Mr. Rodman, I cannot presume to tell you to cancel your trip to North Korea. It is your right as an American to travel wherever you wish and to say whatever you want. It is your right to drink fancy wines and enjoy yourself in luxurious parties, as you reportedly did in your previous trips to Pyongyang. But as you have a fun time with the dictator, please try to think about what he and his family have done and continue to do. Just last week, Kim Jong Un ordered the execution of his uncle. Recent satellite pictures show that some of the North’s labor camps, including Camp 14, may be expanding. The U.N. World Food Programme says four out of five North Koreans are hungry. Severe malnutrition has stunted and cognitively impaired hundreds of thousands of children. Young North Korean women fleeing the country in search of food are often sold into human-trafficking rings in China and beyond.


And now, a happy story:

A Halifax woman had a very Merry Christmas after her seven-month-old black cat ‘Meow-Meow’ returned home.

Meow-Meow went missing Sunday evening, near North and Clifton streets, wearing a festive red sweater with the Peanuts’ character Snoopy on the back.

Owner Chantelle Rideout was thankful to have him back.

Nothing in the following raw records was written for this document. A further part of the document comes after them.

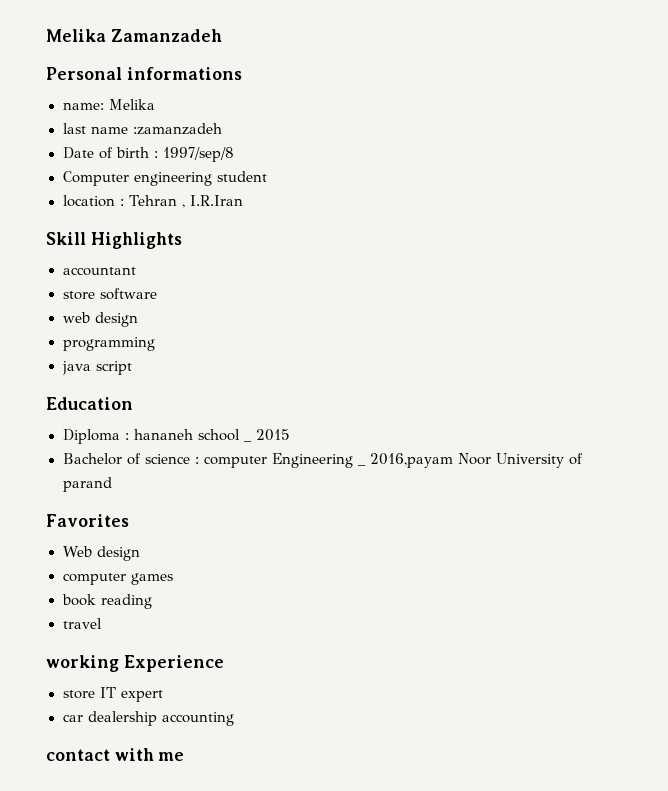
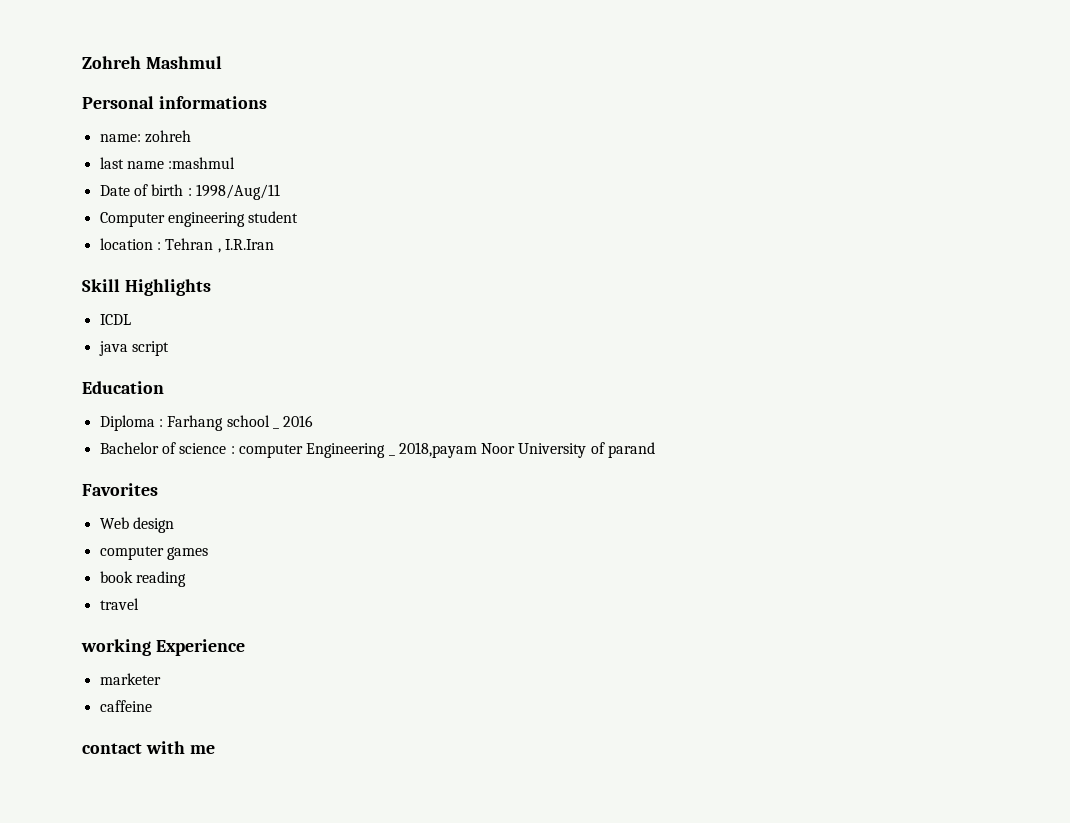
- Melika Zamanzadeh
+ Zohreh Mashmul
- name: Melika
+ name: zohreh
- last name :zamanzadeh
+ last name :mashmul
- Date of birth : 1997/sep/8
+ Date of birth : 1998/Aug/11
- accountant
- store software
- web design
- programming
+ ICDL
- Diploma : hananeh school _ 2015
+ Diploma : Farhang school _ 2016
- Bachelor of science : computer Engineering _ 2016,payam Noor University of parand
+ Bachelor of science : computer Engineering _ 2018,payam Noor University of parand
- store IT expert
- car dealership accounting
+ marketer
+ caffeine

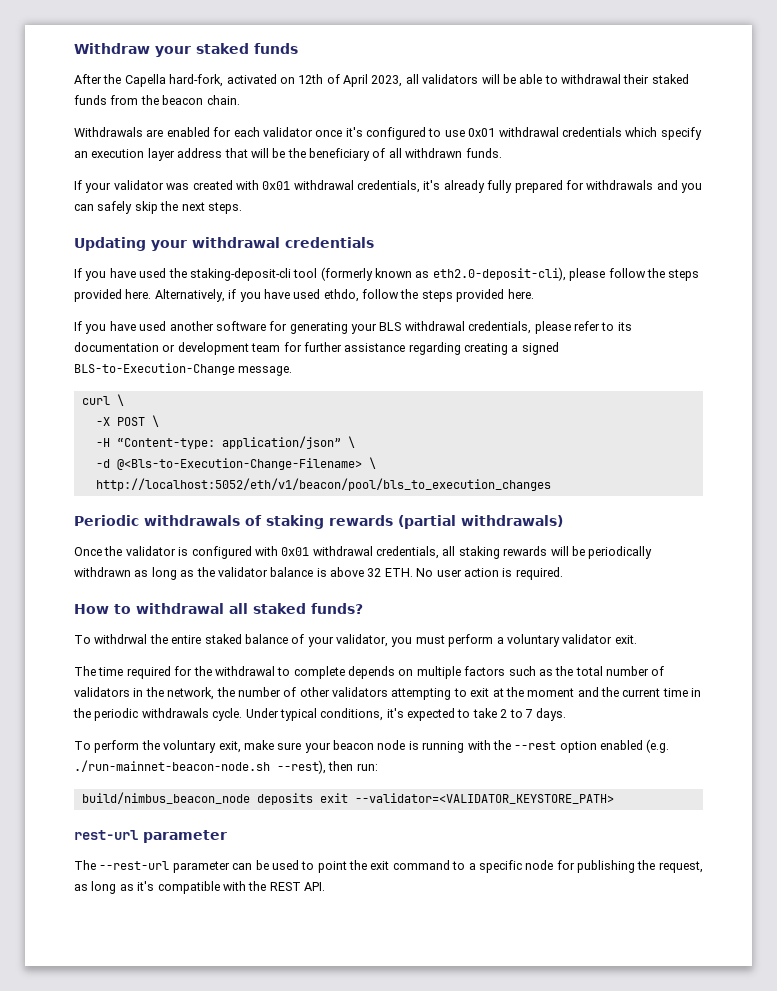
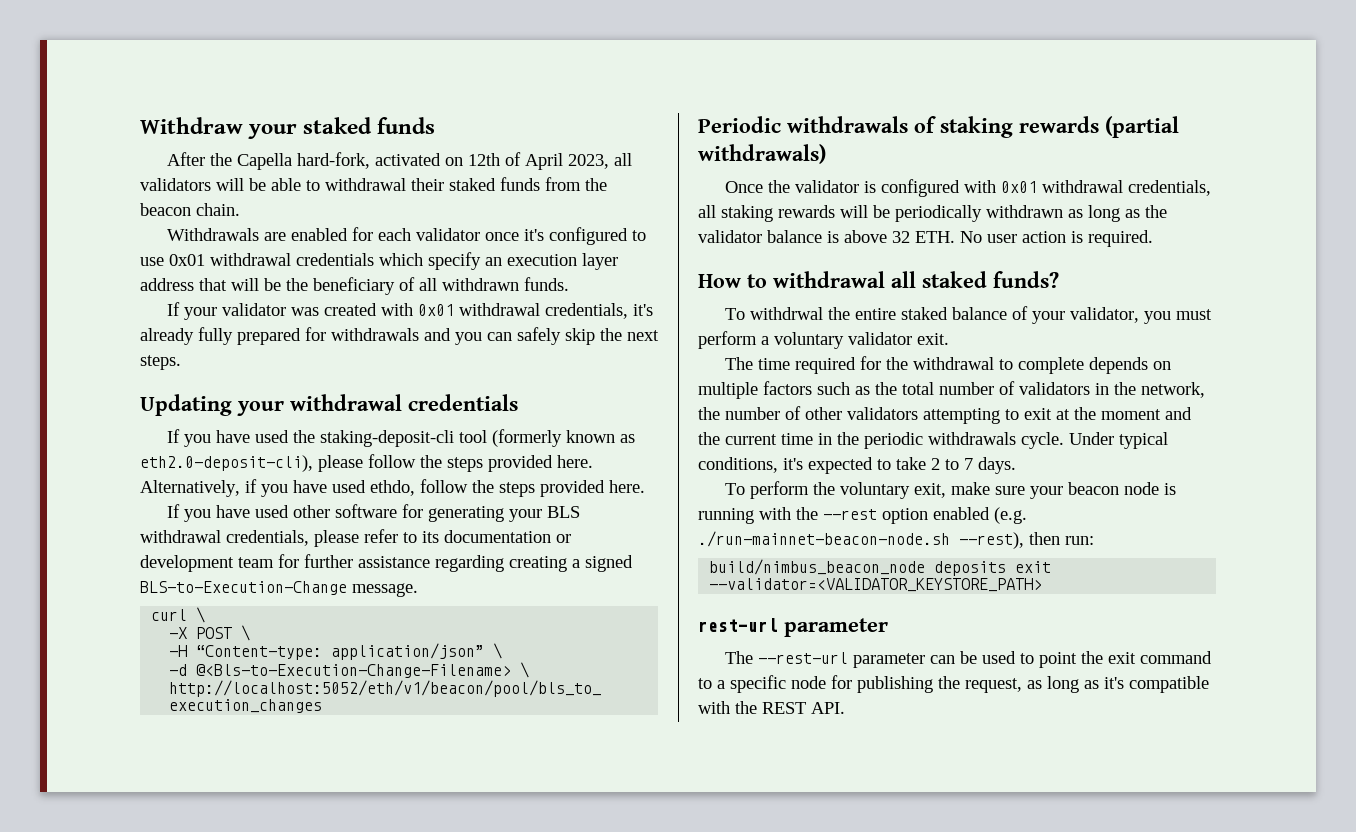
- If you have used another software for generating your BLS withdrawal credentials, please refer to its documentation or development team for further assistance regarding creating a signed BLS-to-Execution-Change message.
+ If you have used other software for generating your BLS withdrawal credentials, please refer to its documentation or development team for further assistance regarding creating a signed BLS-to-Execution-Change message.

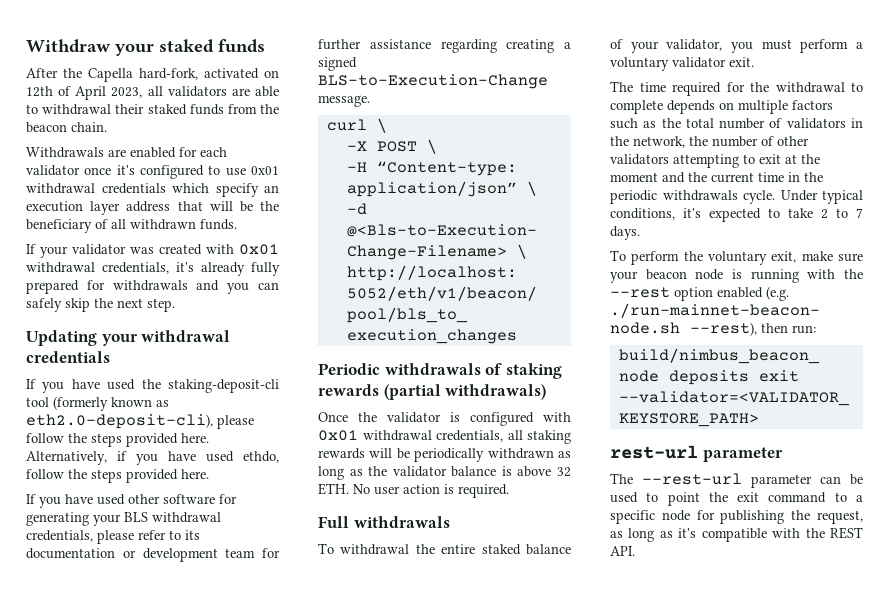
- After the Capella hard-fork, activated on 12th of April 2023, all validators will be able to withdrawal their staked funds from the beacon chain.
+ After the Capella hard-fork, activated on 12th of April 2023, all validators are able to withdrawal their staked funds from the beacon chain.
- If your validator was created with 0x01 withdrawal credentials, it's already fully prepared for withdrawals and you can safely skip the next steps.
+ If your validator was created with 0x01 withdrawal credentials, it's already fully prepared for withdrawals and you can safely skip the next step.
- How to withdrawal all staked funds?
- To withdrwal the entire staked balance of your validator, you must perform a voluntary validator exit.
+ Full withdrawals
+ To withdrawal the entire staked balance of your validator, you must perform a voluntary validator exit.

“3 a.m. on Christmas morning, and we found Meow-Meow!Thanks everyone for your help and kindness!” she tweeted.

Rideout was especially worried because Meow-Meow is an indoor cat.

“We’re hoping, a little bit, for a Christmas miracle and that he makes it home by Christmas,” said Rideout, a few days after her cat ran away.

In terms of Meow-Meow’s festive Christmas sweater, Rideout said it’s not his only outfit.

“We just bought him a couple of shirts and people said he probably wouldn't like them but he at least doesn’t seem to mind them. He always has one on,” she said.